De tantas veces que fue besado, el suelo creería que eran amantes o algo. –
Tranquilo, soy yo – añadió, conciliador, Barbamenta.
-
No estaba yo en una playa apunto de ser incinerado?
-
No lo habrían conseguido. Alguna quemadura fea, pero nada más.
-
Entonces, para qué intervenir. Los habría despachado, como siempre.
-
Con qué con tu rostro imposible de recordar, o con tus flechas de palabras? –
Aquello hirió a Cleptómano hondo.
-
Cómo sabes tú…?
-
No dejabas de repetirlo en sueños.
-
Qué ocurrió?
-
Bueno, Svjen, Hrun y Centollo te vieron pasar corriendo, y luego a esos tío.
Fueron a avisar a todo al que encontraron y siguieron su rastro a la playa.
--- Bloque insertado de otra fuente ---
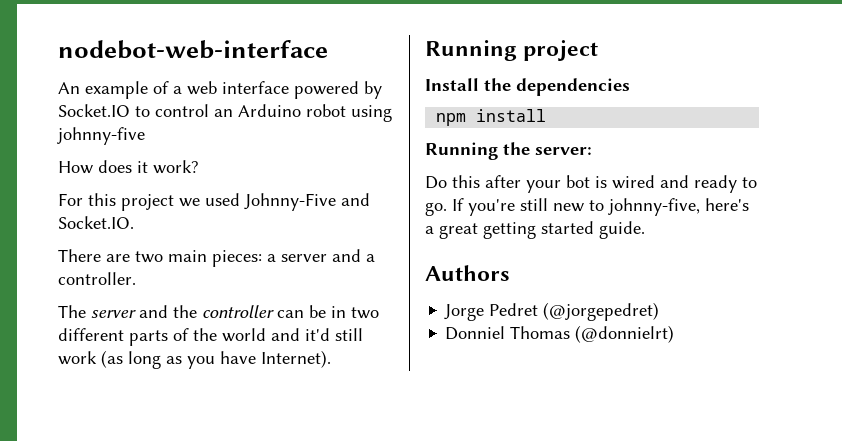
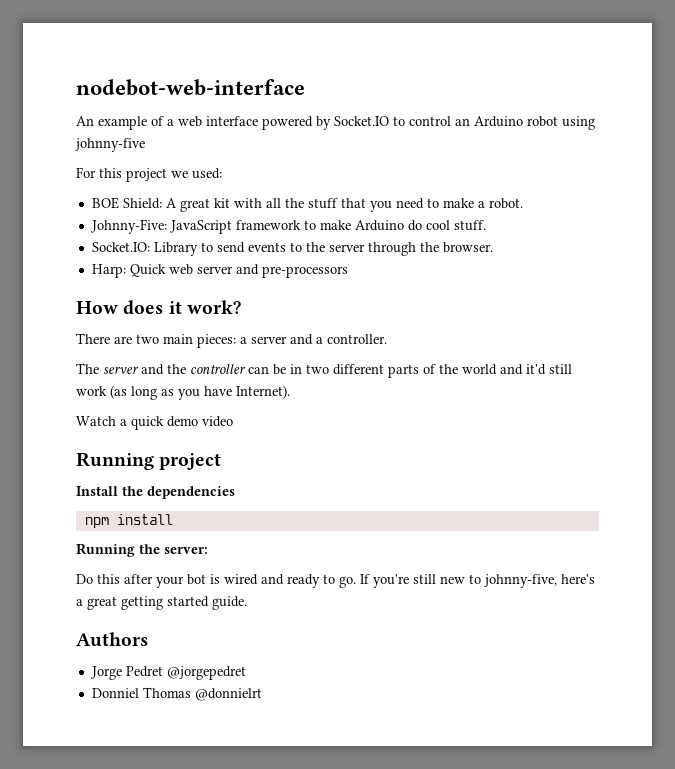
[58,160,199,174] [58,193,370,211] [58,216,134,229] How does it work? // For this project we used Johnny-Five and Socket.IO. -> [76,167,222,182] [91,197,523,212] [90,219,486,234] [91,242,493,256] [91,264,348,278] [76,300,241,315] For this project we used: // BOE Shield: A great kit with all the stuff that you need to make a robot. // Johnny-Five: JavaScript framework to make Arduino do cool stuff. // Socket.IO: Library to send events to the server through the browser. // Harp: Quick web server and pre-processors // How does it work?
(331, 359) none -> [76,416,233,430] // Watch a quick demo video
[543,302,660,321] (@jorgepedret) -> [166,666,246,680] @jorgepedret
[575,325,675,343] (@donnielrt) -> [194,688,262,701] @donnielrt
Gallys disparó una flecha, que le dio en el cuello a ese tipo con pelo. Y
Centollo disparó varias piedras, con la mala suerte de acertarte a ti en plena
cabeza. Acto seguido, le dio a tu gigante, y se la rompió. El resto, fueron pan
comido. Tuviste suerte, Clepto. Esa piedra se desvió por el viento, si no, te
habría matado
-
Siempre un tipo con suerte – comentó, mirando a la nada. Luego volvió a mirar a
su capitán – Pero dime… porqué volvieron a por mi? No me debían nada. Podrían
haberme dejado a mi suerte, y sería un problema menos.
-
Porque – contestó Barbamenta, con mirada y tono de reproche – tú ahora eres uno
de mi tripulación. No lo olvides. La compañía de Barbamenta nos protegemos unos
a otros, sin importar el qué. Nos cuidamos mutamente. Harías bien en recordarlo
para la próxima – Y con brusquedad, se largó.
Aquello
lo dejó pensando durante un rato largo. “Nos protegemos unos a otros. Nos
cuidamos mutuamente”. Si aquello no era tener una familia, no sabía qué era.